Lil Bub, a rescued orphan kitty with an extreme case of dwarfism, is an internet sensation. What started as a photo Tumblr called the “BuBlog,” has turned into dozens of BuzzFeed and Reddit posts, a TV appearance on “Good Morning America,” a documentary, and a line of merchandise.
Cuteness: A matter of survival
Our love affair with pint-sized furry friends may be a matter of survival. Scientists have found that humans are instinctively attracted to anything that has features similar to those of a baby. Large eyes, chubby cheeks, big foreheads, and generally rounded features, are what humans are attracted to. “These features are so ingrained in us to respond to,” said Oriana Aragon, a Yale psychologist.
Many scientists believe we’ve developed this attraction in order to survive. “Our survival depends on us taking care of our young. It’s part of our human species to respond to these features,” explained Aragon.
And so, when we see those similar type features in animals — big eyes in big heads on little bodies — we react the same way we do to babies. In fact, marketers and designers have even applied those types of features to cars to get our attention. Think of the Volkswagan Beetle or the Mini Cooper.
Getting your cute fix
But we aren’t mindlessly blinded by cute animals. In fact, studies have found that the pleasure centers of our brains are actually lighting up when we see something cute because there is a rush of dopamine to the brain. It’s a response similar to when we eat sugar or have sex.
“It is kind of a vice. We want our cute fix. There are entire things devoted to cuteness,” said Aragon.
“It’s something that gives us pleasure, and makes us come back. Eating those high-calorie rich foods were essential to our survival in the early days,” said Aragon. So, seeing and caring for something cute acts in a similar manner in our brain; we see a cute baby, and instinctively reach out to cuddle it, our brain gets a dopamine boost to reward us, and boom — we’re happy!
Emotions vs. expressions
Have you ever found yourself wanting to pinch a puppy or eat a baby’s cheeks because they’re so cute? If you think about survival, that actually seems contrary to caring for a child. Why would anyone want to eat their baby?
But as humans, we have a whole host of expressions on our faces that don’t at all match our emotions on the inside. Think about tears of joy, or screaming out of excitement watching your favorite band, or wanting to pinch a baby’s cheeks.
These expressions that seem contrary to our emotions are called “dimorphous expressions,” and scientists believe that this may be a self-regulating mechanism that allows us to keep our emotions in check. Feeling too happy? Balance it out with some tears.

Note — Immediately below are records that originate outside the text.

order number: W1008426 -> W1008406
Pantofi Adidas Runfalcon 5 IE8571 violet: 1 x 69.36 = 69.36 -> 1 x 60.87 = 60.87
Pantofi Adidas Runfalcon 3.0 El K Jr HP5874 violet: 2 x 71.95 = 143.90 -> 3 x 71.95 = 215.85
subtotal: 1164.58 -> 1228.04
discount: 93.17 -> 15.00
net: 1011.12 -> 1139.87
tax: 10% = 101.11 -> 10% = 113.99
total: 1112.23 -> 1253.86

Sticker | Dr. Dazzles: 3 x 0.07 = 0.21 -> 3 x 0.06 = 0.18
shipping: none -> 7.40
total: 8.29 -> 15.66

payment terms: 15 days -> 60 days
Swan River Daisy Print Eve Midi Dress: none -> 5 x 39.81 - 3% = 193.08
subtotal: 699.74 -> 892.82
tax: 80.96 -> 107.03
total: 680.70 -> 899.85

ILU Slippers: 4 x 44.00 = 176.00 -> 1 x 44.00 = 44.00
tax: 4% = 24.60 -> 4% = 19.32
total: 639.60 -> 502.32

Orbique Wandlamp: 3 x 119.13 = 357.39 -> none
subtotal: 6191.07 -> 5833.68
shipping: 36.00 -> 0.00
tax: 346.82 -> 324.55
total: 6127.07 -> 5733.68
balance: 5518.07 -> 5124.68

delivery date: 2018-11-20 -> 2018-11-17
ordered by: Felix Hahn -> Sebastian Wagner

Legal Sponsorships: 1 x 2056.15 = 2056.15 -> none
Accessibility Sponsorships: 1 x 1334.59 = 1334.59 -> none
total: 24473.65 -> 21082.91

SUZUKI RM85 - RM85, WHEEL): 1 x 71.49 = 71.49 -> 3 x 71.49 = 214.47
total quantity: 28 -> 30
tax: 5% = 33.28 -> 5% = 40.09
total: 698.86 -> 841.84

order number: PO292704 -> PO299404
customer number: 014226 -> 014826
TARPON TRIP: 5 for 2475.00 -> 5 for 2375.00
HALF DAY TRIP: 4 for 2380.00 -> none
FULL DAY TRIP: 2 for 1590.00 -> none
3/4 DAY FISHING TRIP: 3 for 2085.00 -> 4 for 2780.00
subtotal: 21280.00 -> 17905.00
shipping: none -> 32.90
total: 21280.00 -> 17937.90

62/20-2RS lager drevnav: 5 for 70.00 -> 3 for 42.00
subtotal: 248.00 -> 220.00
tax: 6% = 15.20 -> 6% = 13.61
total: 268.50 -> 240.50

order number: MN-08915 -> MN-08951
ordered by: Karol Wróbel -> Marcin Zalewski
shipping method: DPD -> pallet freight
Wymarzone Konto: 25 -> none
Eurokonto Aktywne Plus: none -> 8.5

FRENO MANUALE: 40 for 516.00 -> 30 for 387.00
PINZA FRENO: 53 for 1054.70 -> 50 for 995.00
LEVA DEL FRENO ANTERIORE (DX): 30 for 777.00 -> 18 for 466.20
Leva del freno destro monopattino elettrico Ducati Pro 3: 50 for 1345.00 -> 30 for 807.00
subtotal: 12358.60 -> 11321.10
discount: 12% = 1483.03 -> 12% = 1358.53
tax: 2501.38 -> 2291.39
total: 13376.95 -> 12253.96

Are you ever so frustrated with a situation that you end up laughing because you don’t know what else to do? Again, it may be a mechanism to help tamper being overwhelmed with the initial emotion.
“That facial feedback sends info back to your brain, and it help scramble that primary emotion. Now the person that was overwhelmed is carried down and goes back to homeostatis. It helps people pull them back,” said Aragon.
Aragon has specifically studied cute aggression — when things are so cute, you can’t stand it and exhibit aggressive behavior. In fact, a number of languages have specific words to describe this sensation. Filipinos say “gigil,” which describes the urge to grit your teeth or pinch cheeks. The French say “mignon a croquer,” which literally translates to “So cute that you want to munch it!”
To test it, Aragon and her team presented people with pictures of baby and adult versions of animals such as elephants, ducks and cats. Ninety participants viewed these pictures while holding bubble wrap. When they viewed the baby animals the participants popped more bubbles than when they viewed the adult animals.
Creating focus with cuteness
A similar study in Japan found that participants performed better on these high concentration tasks when they viewed images of cute animals versus pictures of food or other non-cute photos.